Recently I wrote a diary on liberalism and populism. I received a lot of comments, many of them informative. In particular, I was asked to define was I meant by populism. Here I give an example of a populist approach to the Social Security "crisis" issue.
Many people believe that if Social Security taxes were invested there would be no problem because retirement would no longer be "pay as you go". This is non true as a simple thought experiment shows. Imagine a worker who invests the social security tax (12.4% of his income) over a 30 year career buying stock priced at an average price of $100 a share. Over his 15 year retirement he plans to sell his stock at an average price of $200. Since he is selling the stock at twice the rate he bought it and the price is twice as high, he would expect to receive retirement income equivalent to 4x12.4% = nearly 50% of the salary he earned while working.
The key to his strategy is the expectation that the stock will double in price over the average 22 year period his funds are invested. This amounts to 3.3% real return (less than half the historical return on stocks). This sounds reasonable.

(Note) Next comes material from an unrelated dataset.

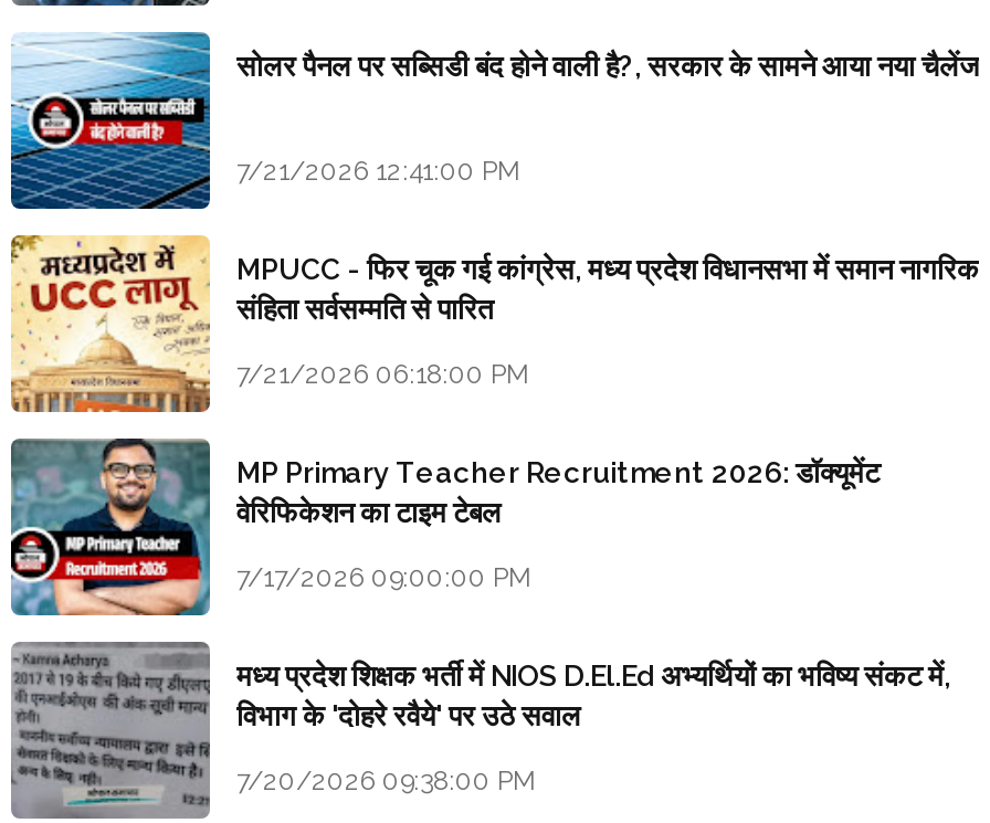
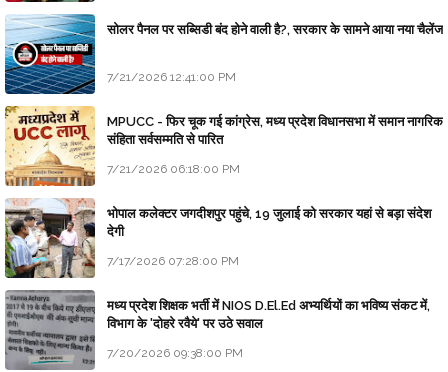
[9,437,880,616] [image] | MP Primary Teacher Recruitment 2026: डॉक्यूमेंट | वेरिफिकेशन का टाइम टेबल -> [4,198,431,279] [image] | भोपाल कलेक्टर जगदीशपुर पहुंचे, 19 जुलाई को सरकार यहां से बड़ा संदेश | देगी
[236,561,533,592] 7/17/2026 09:00:00 PM -> [107,254,239,268] 7/17/2026 07:28:00 PM

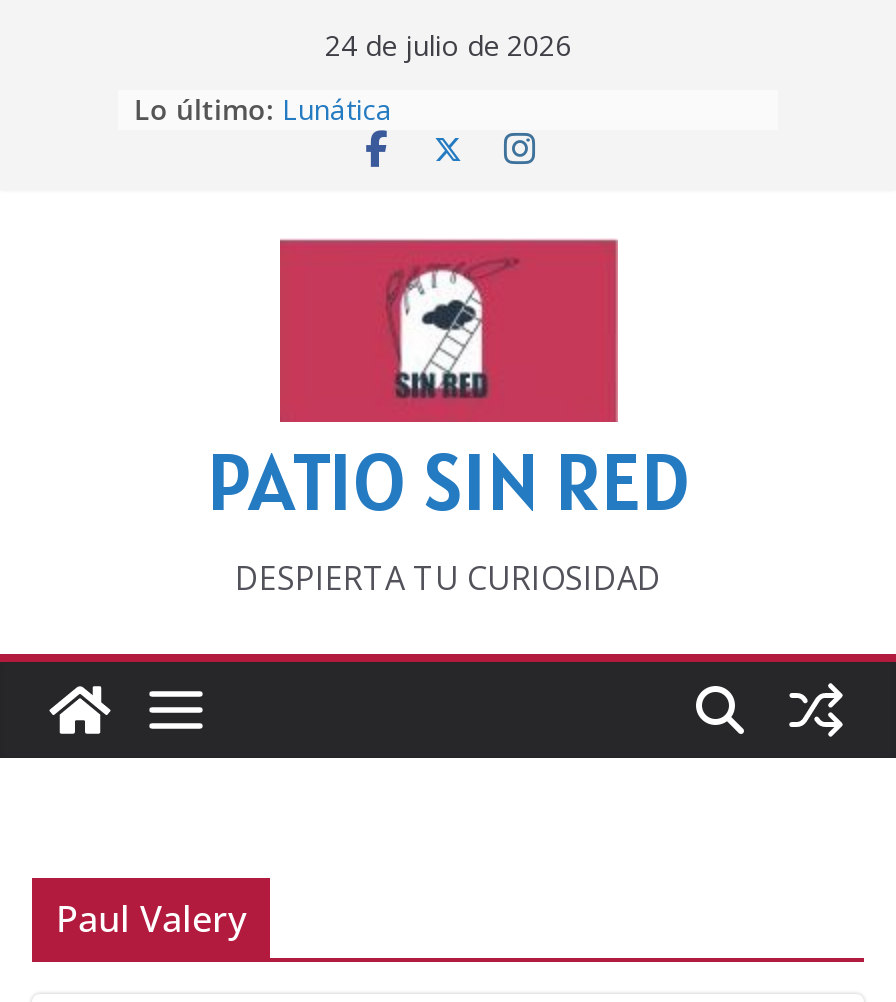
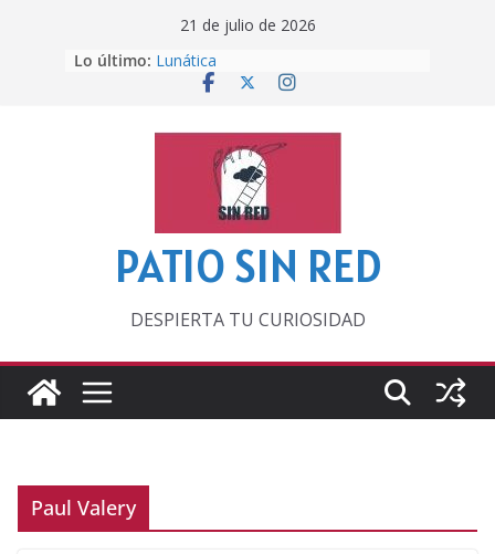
[325,26,571,64] 24 de julio de 2026 -> [180,14,315,35] 21 de julio de 2026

It's not. For this strategy to work there must be buyers for his stock who can afford to pay enough for his stock so he can get that 50% income. These buyers will be workers who are buying stock for their own retirement. Suppose there are only 2 workers per retiree (like there will be in a few decades)? In this case, demand for the retiree’s stock will amount to 2 times the 12.4% worker contributions. The retiree will only get 2x12.4% = 25% of his working income. That is, he will only get $100 for his stock (basically what he put into it). The price the retiree can get for his investment (his capital gains return) is directly affected by the number of workers per retiree. That is, investment-based retirement is "pay as you go" just like social security. Investments are not a way around the demographic issues causing the social security crisis.
Is this thought experiment valid? If capital gains returns really are limited on a pay as you go basis as the experiment suggests, then the real rate of price rise in the stock market would be constrained by the growth in ability to pay for stock. That is, the constant dollar stock marker index should rise as the same rate as GDP per person.
This is indeed the case. This graph shows GDP per person in black and the S&P500 index in green (both in 1996 dollars). Although the index moves around a lot, over the long run it shows the same 2% rate of rise as GDP per person.
http://my.net-link.net/...
Actually the situation is more complex and I deal with in this article:
http://www.safehaven.com/...
Social Security works better than private investments if your goal is to provide pensions for everyone. The reason is that the tax can collect a given percentage of future GDP, which the graph shows is a pretty predictable quantity. Investments collect based on the future value of the stock index, which moves around a lot as the graph shows.
For a while (like in the 1980’s and 1990’s) it looks as though saving and investing works better than Social Security. The opinion of the common man reflected these short term good times; young people had confidence that they didn’t need Social Security. It was an excellent time for the GOP to use populist arguments to try to destroy Social Security. Defenders of Social Security had no effective populist counter arguments. The most effective approach was a simple assertion that there was no crisis (i.e. a statement from authority--not a populist appeal to common sense). But the more fundamental argument is replacing Social Security with an investment-based system is insane. It is just as insane as doing health care the American way instead of the much better way everyone else does it.
Democratic activists need to know how our great Democratic programs work and why they work better than the shoddy product offered by the other side. Our programs aren’t just big hearted, they are hard headed. It is the other side that is soft-headed. They have a sentimental attachment to the private sector and free markets that has no connection with reality.
There’s a reason why the liberals took over in 1932. The conservatives running the country couldn’t find their ass with both hands. Has the Bush administration shown any greater ability in this department? If we win big next year, as I hope, we need to be ready with a program that makes the Republicans look like the incompetents they are. And to do that we need to show how things can be better. We cannot do this by making populist appeals to what people know, because so much of what they know (e.g. addressing greenhouse warming will cost a lot, private investments are superior to pay as you go, private health healthcare is better than government-run systems, etc) is nonsense.